*** The input ***
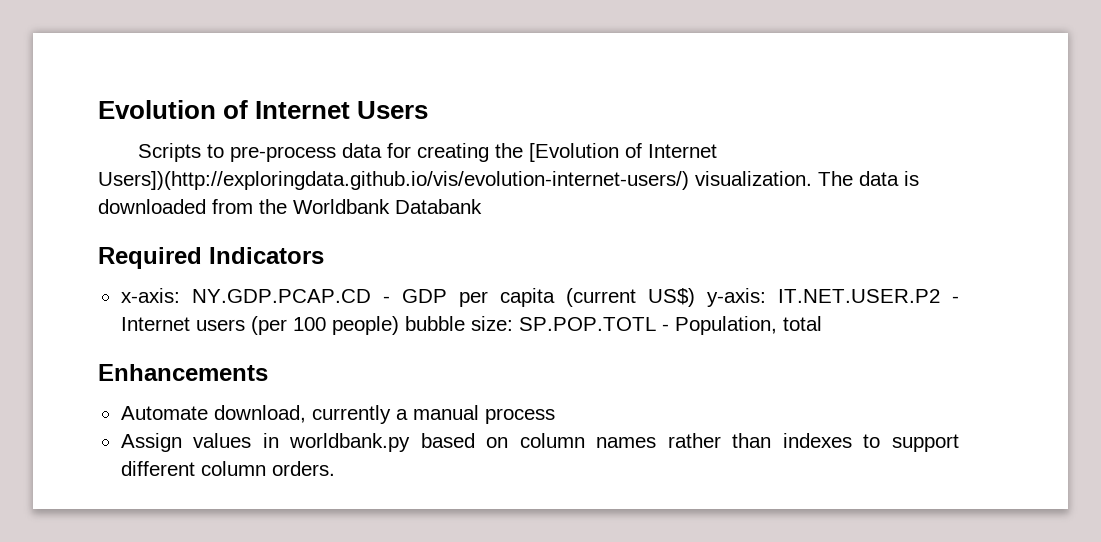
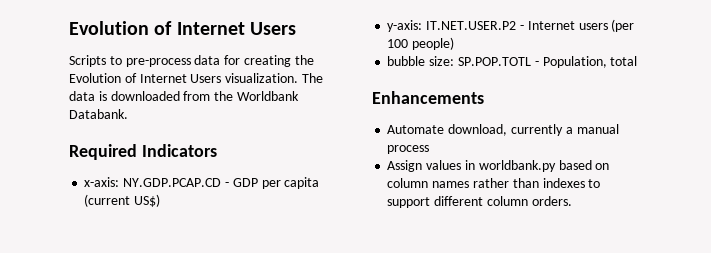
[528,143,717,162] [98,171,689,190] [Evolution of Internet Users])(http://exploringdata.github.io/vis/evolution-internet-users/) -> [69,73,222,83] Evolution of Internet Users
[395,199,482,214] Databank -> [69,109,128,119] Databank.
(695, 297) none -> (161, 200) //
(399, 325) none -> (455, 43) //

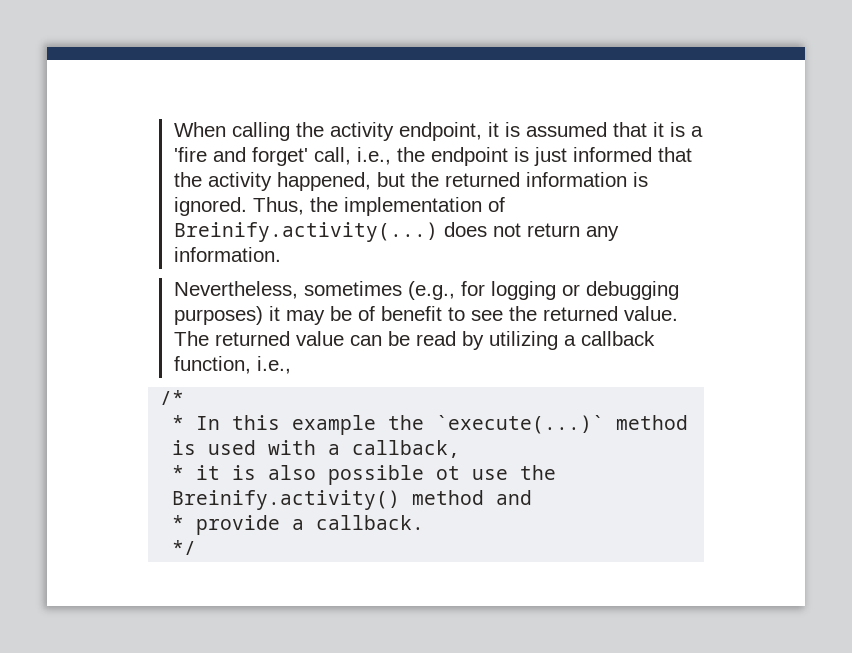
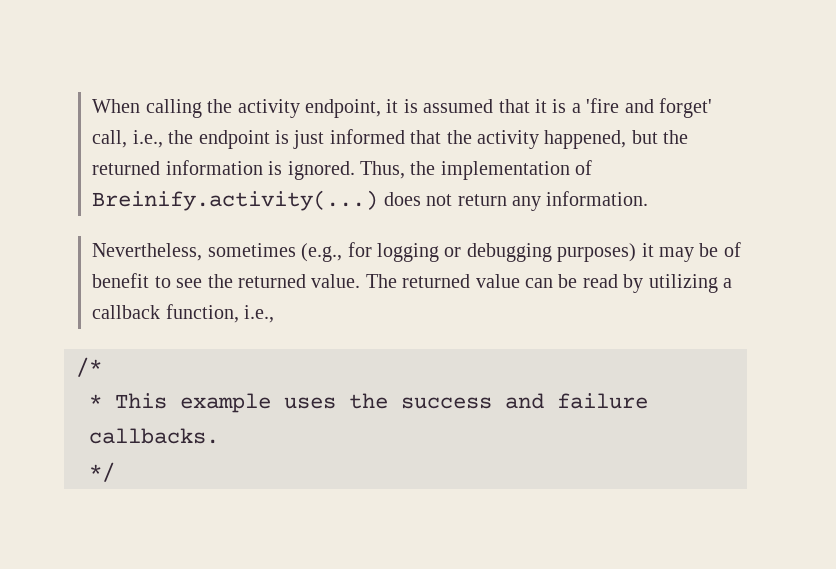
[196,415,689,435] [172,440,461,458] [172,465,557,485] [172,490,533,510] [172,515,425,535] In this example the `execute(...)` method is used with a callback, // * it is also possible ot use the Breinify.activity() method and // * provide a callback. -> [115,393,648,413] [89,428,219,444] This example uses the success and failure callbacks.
*** End of The input ***
**The problem**
Apart from the pictures, every line of the material above is to be returned word for word.

**Answer section**
[528,143,717,162] [98,171,689,190] [Evolution of Internet Users])(http://exploringdata.github.io/vis/evolution-internet-users/) -> [69,73,222,83] Evolution of Internet Users
[395,199,482,214] Databank -> [69,109,128,119] Databank.
(695, 297) none -> (161, 200) //
(399, 325) none -> (455, 43) //

[196,415,689,435] [172,440,461,458] [172,465,557,485] [172,490,533,510] [172,515,425,535] In this example the `execute(...)` method is used with a callback, // * it is also possible ot use the Breinify.activity() method and // * provide a callback. -> [115,393,648,413] [89,428,219,444] This example uses the success and failure callbacks.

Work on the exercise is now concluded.